3. To further increase the receptive field, we apply a 3D max pooling layer (kernel size: 2) followed by another Batch Normalization layer, reducing the tensor size to [16, 64, 9, 9, 9].
4. To detect high-level (abstract) representations of the trimmed-ligand/protein complex, we next apply another three Conv–ReLU pairs, successively reducing the tensor size to [16, 64, 7, 7, 7], [16, 64, 5, 5, 5], and [16, 64, 3, 3, 3].
5. To aggregate the 3D spatial information, we next apply global average pooling, reducing the tensor to [16, 64, 1, 1, 1], followed by flattening, producing a tensor of size [16, 64].
6. To project each example into a 512-dimensional embedding space (i.e., the latent representation of the optimal fragment fingerprint), we next apply a dropout layer (rate: 0.5) to prevent overfitting, a fully connected layer to map the [16, 64] tensor to [16, 512], and a ReLU activation layer.
7. Finally, to project the [16, 512] latent-space representation into RDKfingerprint space, we again apply a dropout layer (rate: 0.5) followed by a fully connected layer to map the representation to [16, 2048]. Finally, a sigmoid activation layer ensures the output values fall between 0 and 1, as appropriate for binary fingerprint prediction.
The loss function used during training was calculated as the aggregated cosine distance (1 – cosine similarity) between the DeepFrag-predicted RDKfingerprints (continuous vectors) and the ground-truth RDKfingerprints of the corresponding known fragments (binary vectors). To avoid overfitting and ensure the models learned to make rotation-invariant predictions, we randomly rotated the protein/trimmed-ligand tensors each training epoch. We trained the models on the examples in the training set for 60 epochs.

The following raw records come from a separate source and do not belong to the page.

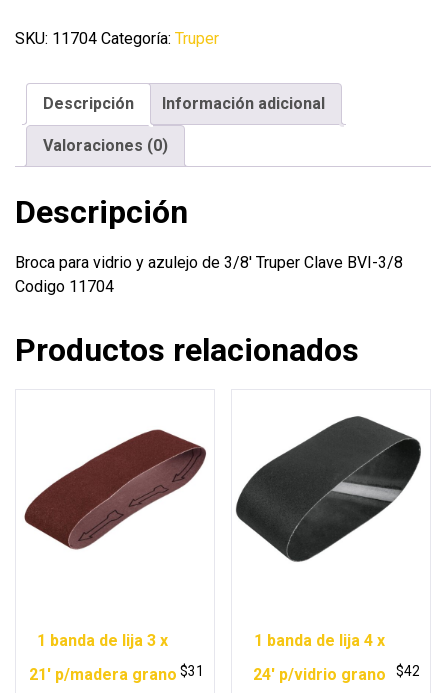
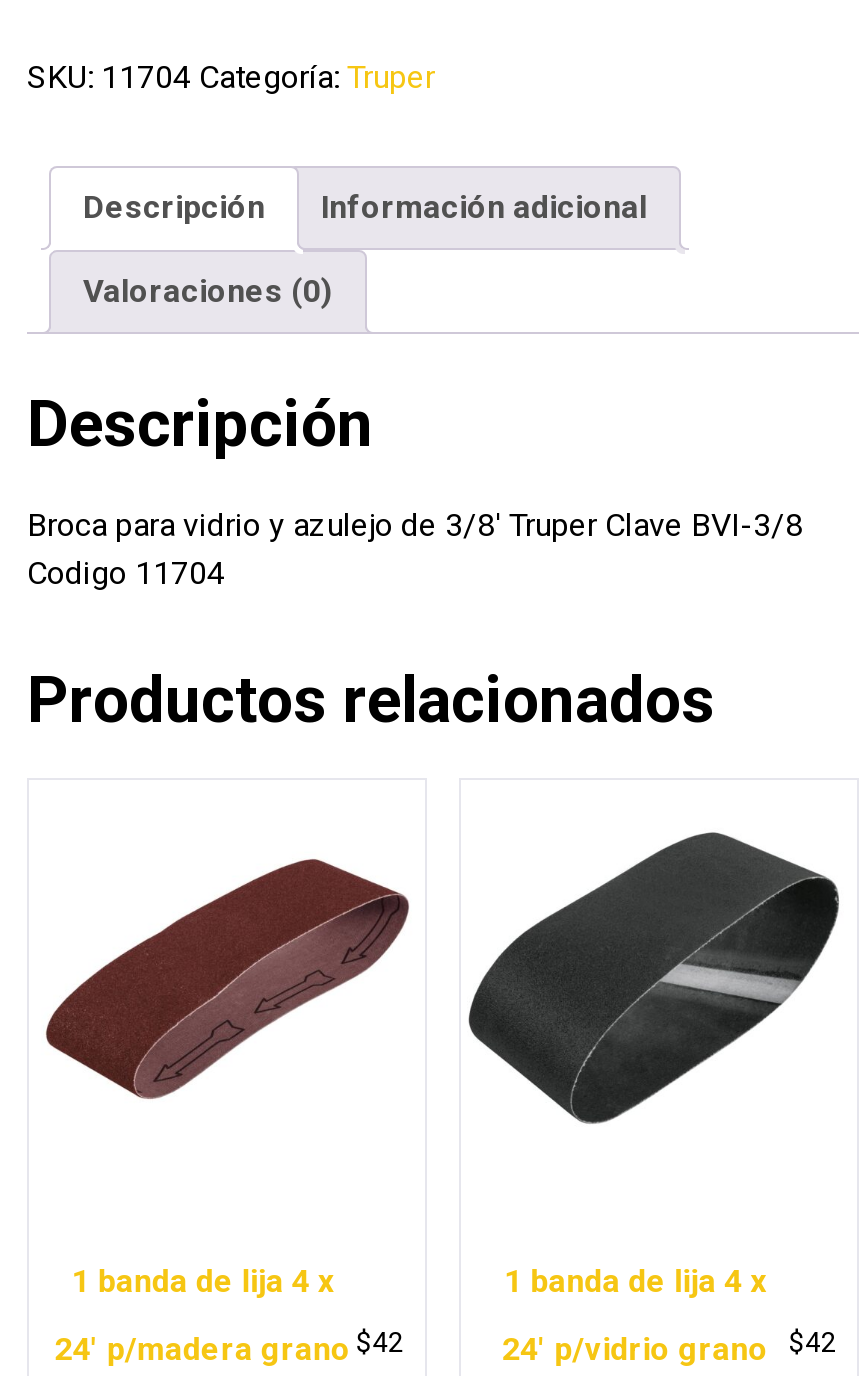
- 1 banda de lija 3 x
+ 1 banda de lija 4 x

- 21′ p/madera grano
+ 24′ p/madera grano

- $31
+ $42
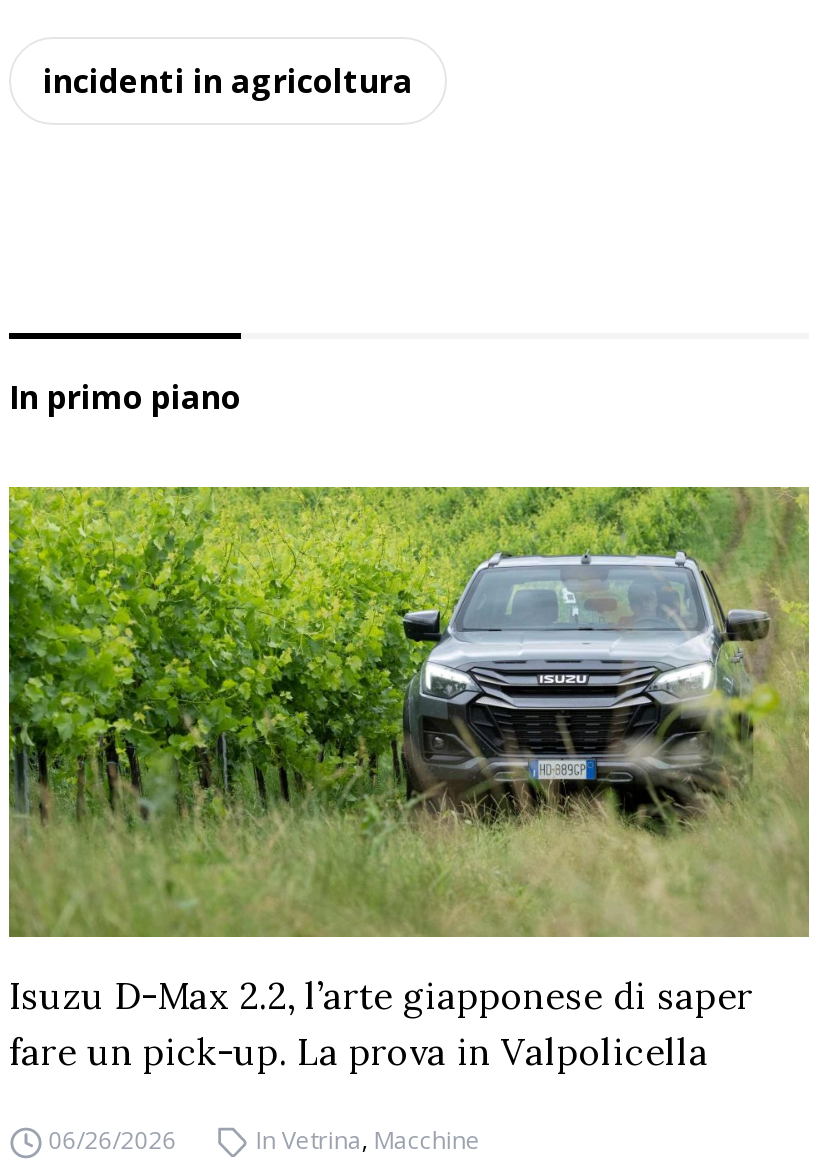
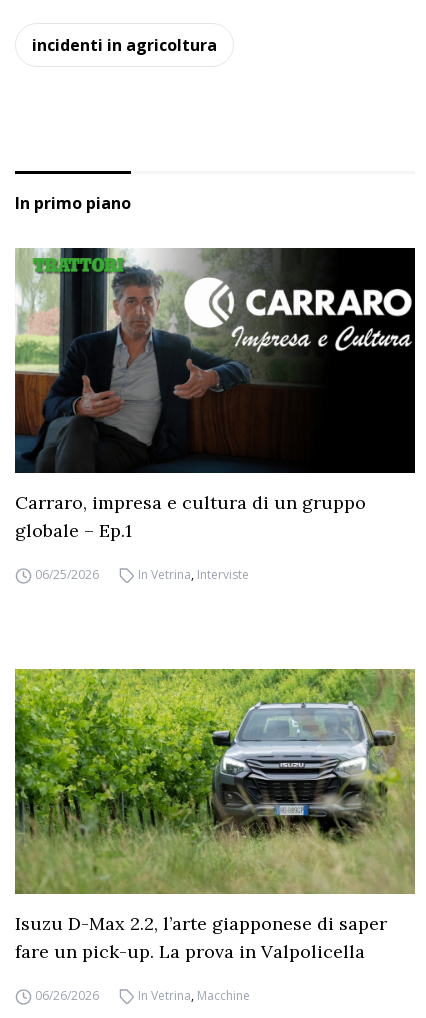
+ [image]
+ Carraro, impresa e cultura di un gruppo
+ globale – Ep.1
+ 06/25/2026
+ In Vetrina, Interviste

At the end of each epoch, we calculated the loss on the withheld data of the validation set. To select a “production” model for subsequent analyses, we identified the epoch with the lowest validation-set loss (not necessarily the last epoch) and used the saved model associated with that epoch.
We downloaded the corresponding PDB files for these four classes (622, 452, 481, and 514 structures for carbonic anhydrase 2, beta-secretase 1, glutamate receptors, and HIV-1 protease, respectively). We then separated the protein and ligand structures and fragmented the ligands following the protocol above to generate examples comprised of (protein, trimmed-ligand, fragment) tuples. We again discarded examples with fragments that had (1) molecular weights greater than 150 Daltons or (2) no atoms within 4.0 Å of any receptor atom. We further discarded fragments that had three or fewer heavy atoms. The protein/trimmed-ligand structures were again voxelated, and the fragments were converted to RDKfingerprints.
Though the model architecture and evaluation approach are similar, these new models differ from the original DeepFrag implementation in the data used for training, validation, and testing. The original DeepFrag model leveraged the entire Binding MOAD database with its many diverse protein/ligand complexes.3–5 In contrast, our new models are more narrowly focused (targeted) to enhance accuracy. Specifically, we test the impact of training models tailored to predict (1) fragments with specific physicochemical properties and (2) fragments suited to specific receptor classes.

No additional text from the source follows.